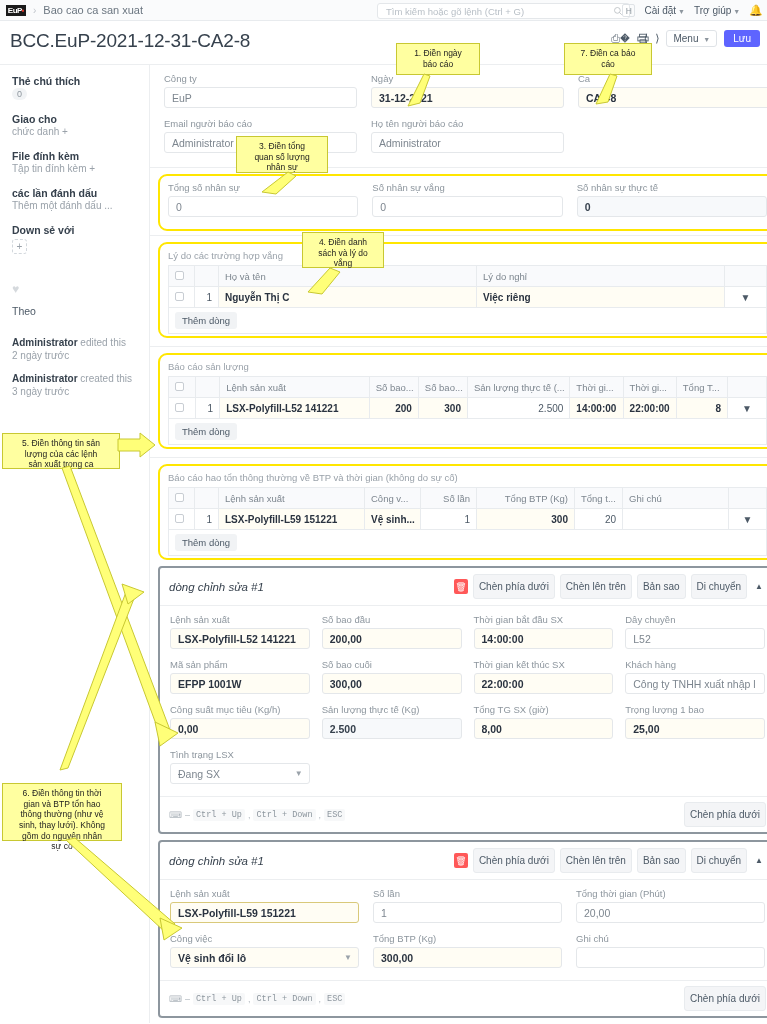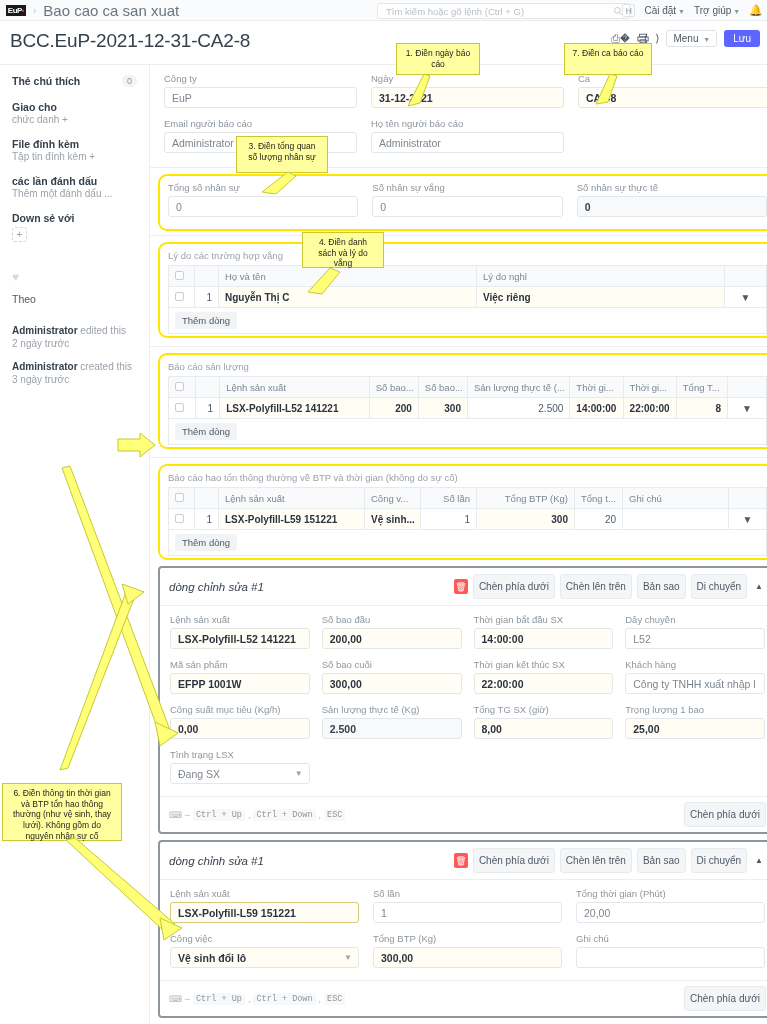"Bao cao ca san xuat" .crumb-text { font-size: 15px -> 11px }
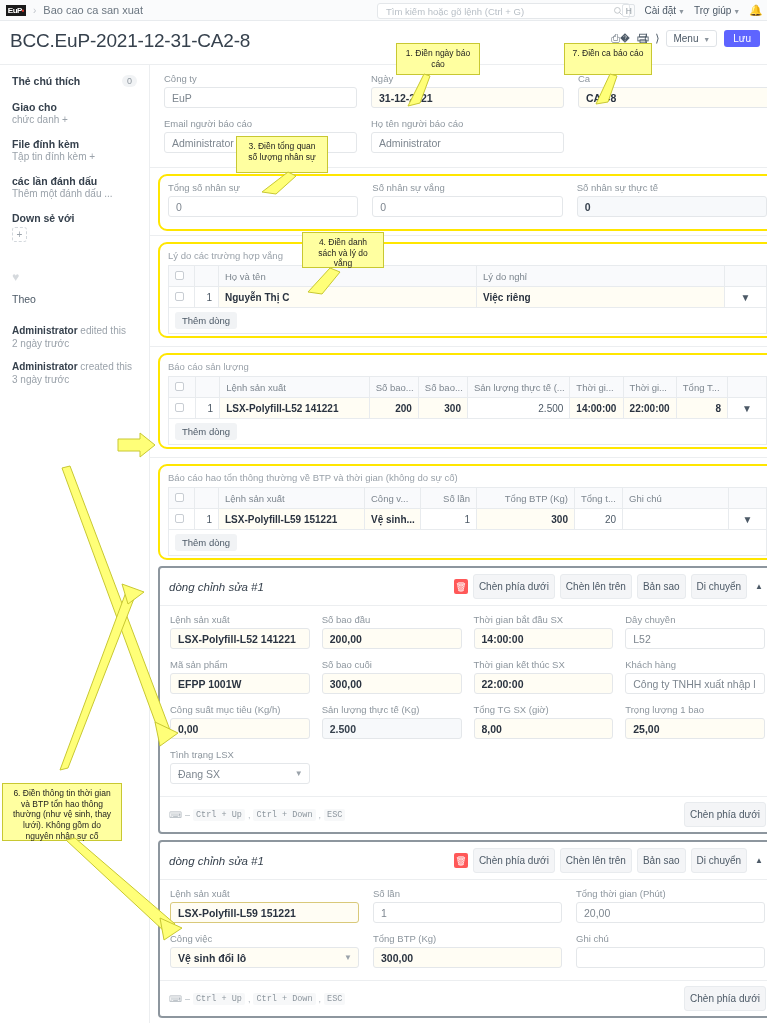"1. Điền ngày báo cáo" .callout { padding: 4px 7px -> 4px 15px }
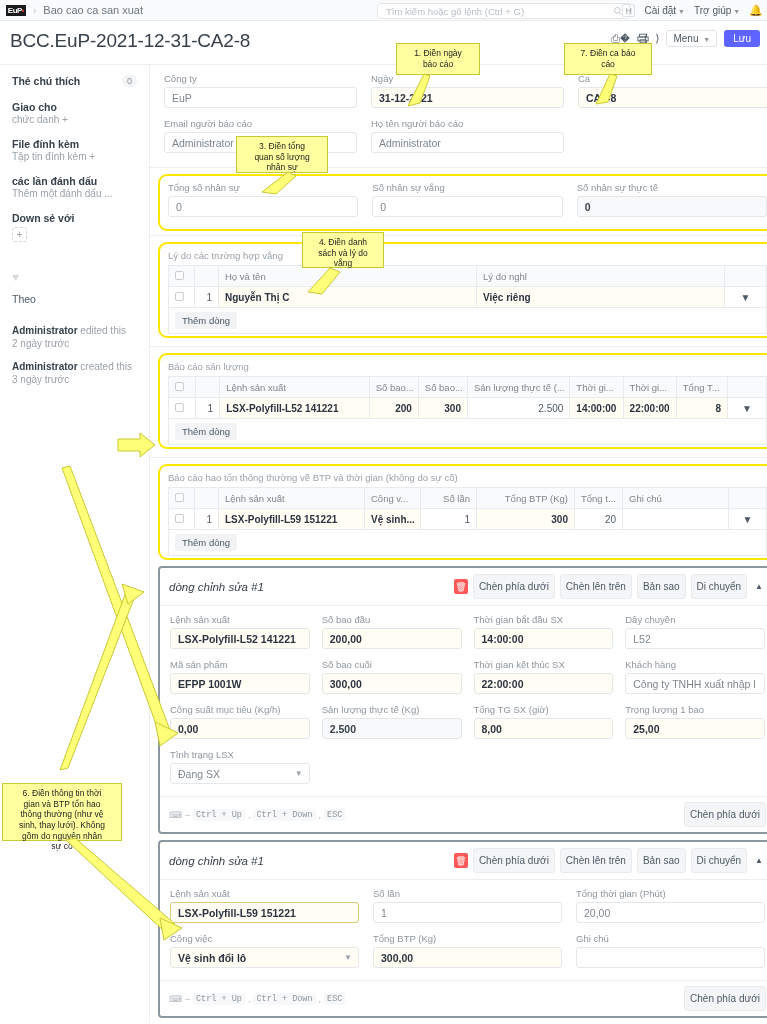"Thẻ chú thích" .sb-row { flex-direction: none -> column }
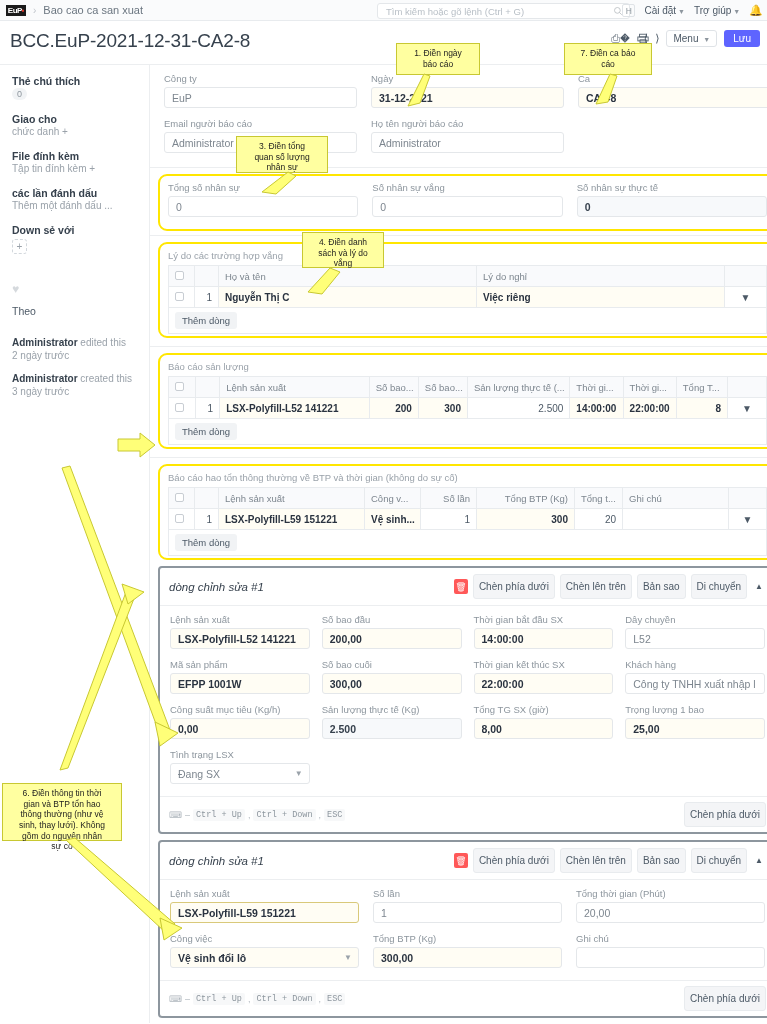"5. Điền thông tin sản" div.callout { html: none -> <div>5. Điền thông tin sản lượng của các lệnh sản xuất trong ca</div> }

= = = = = = =

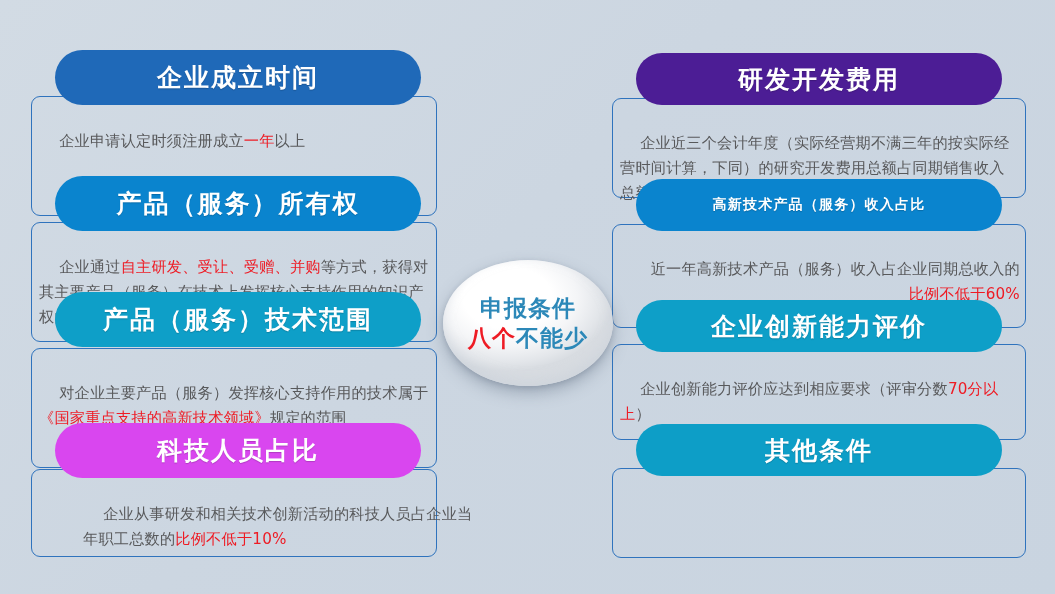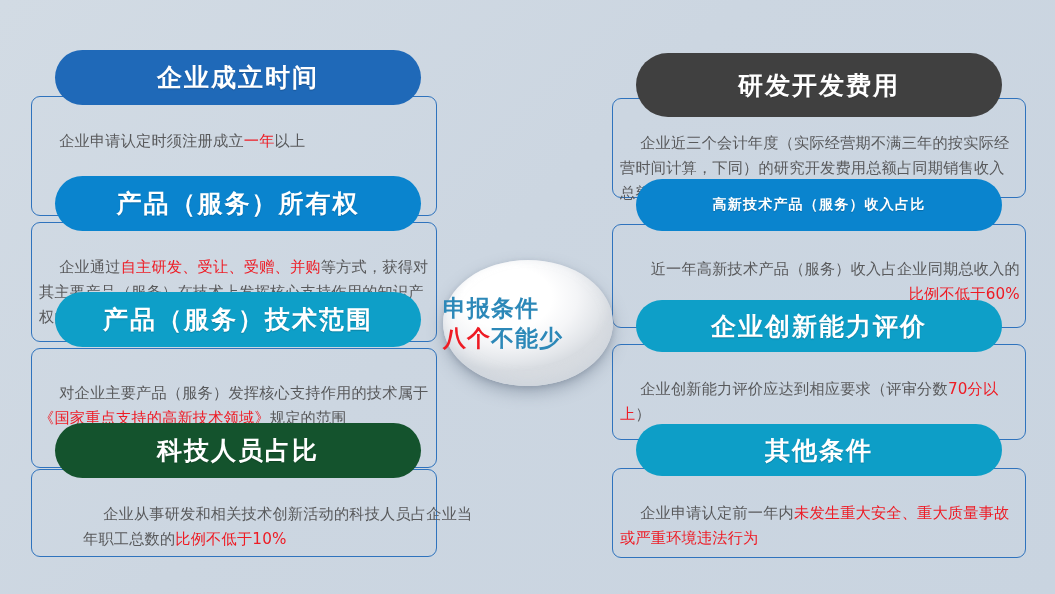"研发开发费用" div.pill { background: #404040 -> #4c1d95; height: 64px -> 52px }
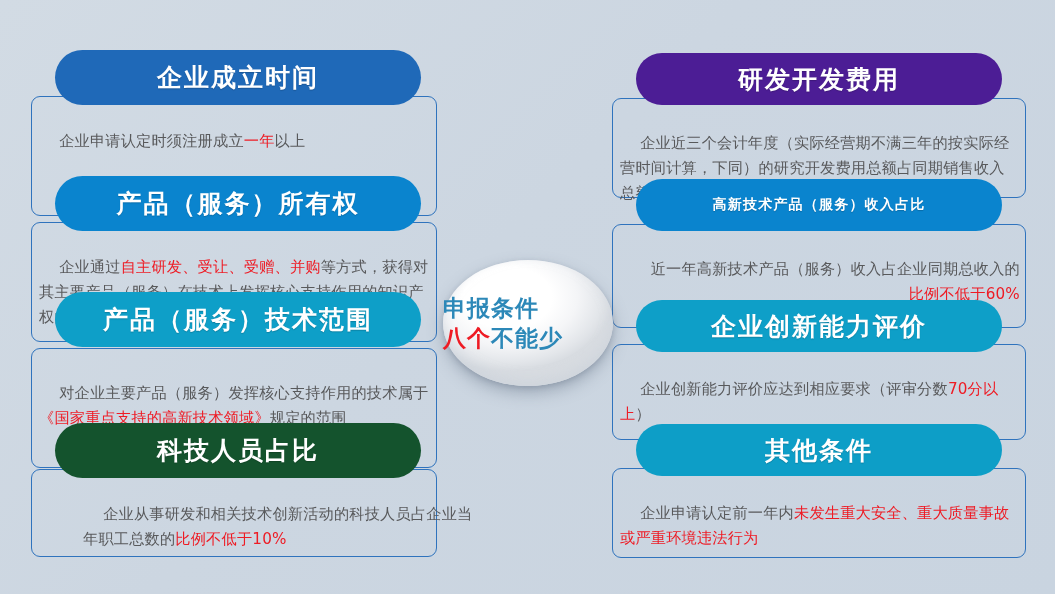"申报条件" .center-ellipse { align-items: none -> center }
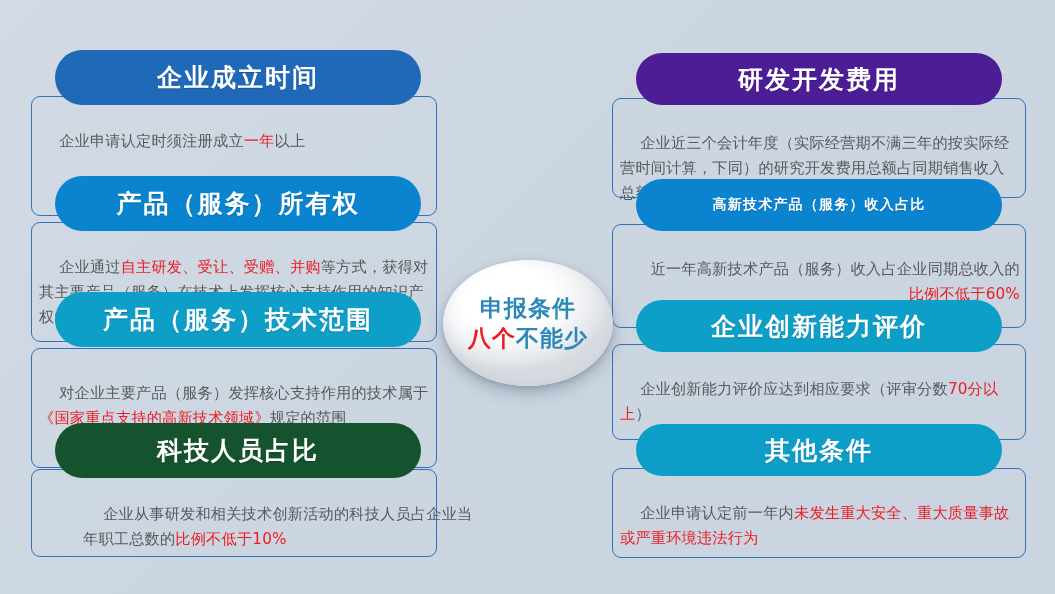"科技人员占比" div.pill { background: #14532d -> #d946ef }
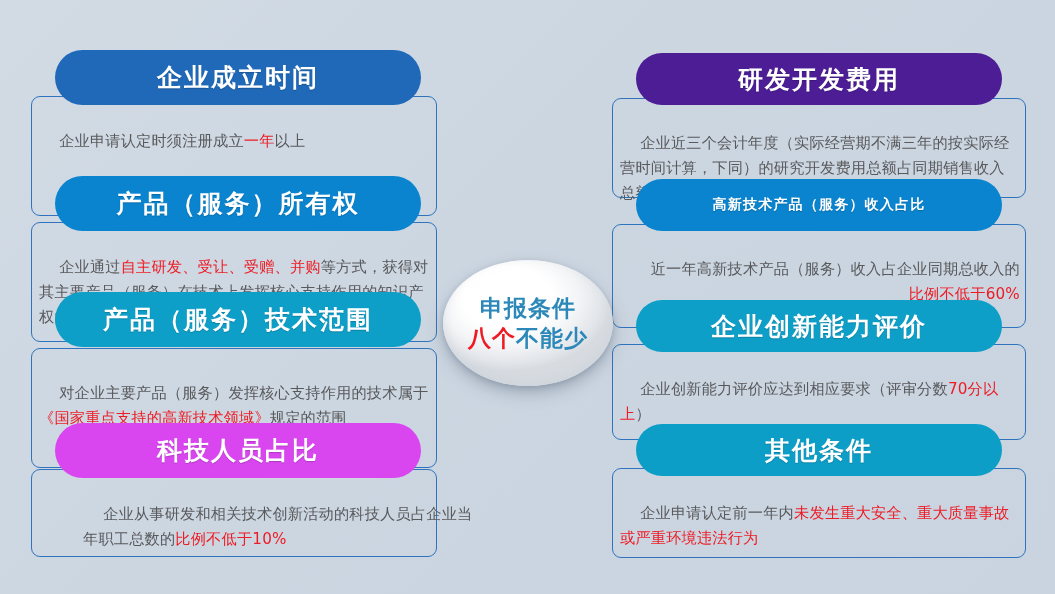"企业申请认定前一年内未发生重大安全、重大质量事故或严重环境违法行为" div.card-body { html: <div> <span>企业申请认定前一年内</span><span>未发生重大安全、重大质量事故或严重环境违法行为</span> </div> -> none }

= = = = = = =

*Work instruction*
In the listing above, find the line containing "align-items: none ->" and the line containing "</div> -> none", then write out both of them and every line between, exactly, with no pictures.

*Response below*
"申报条件" .center-ellipse { align-items: none -> center }
"科技人员占比" div.pill { background: #14532d -> #d946ef }
"企业申请认定前一年内未发生重大安全、重大质量事故或严重环境违法行为" div.card-body { html: <div> <span>企业申请认定前一年内</span><span>未发生重大安全、重大质量事故或严重环境违法行为</span> </div> -> none }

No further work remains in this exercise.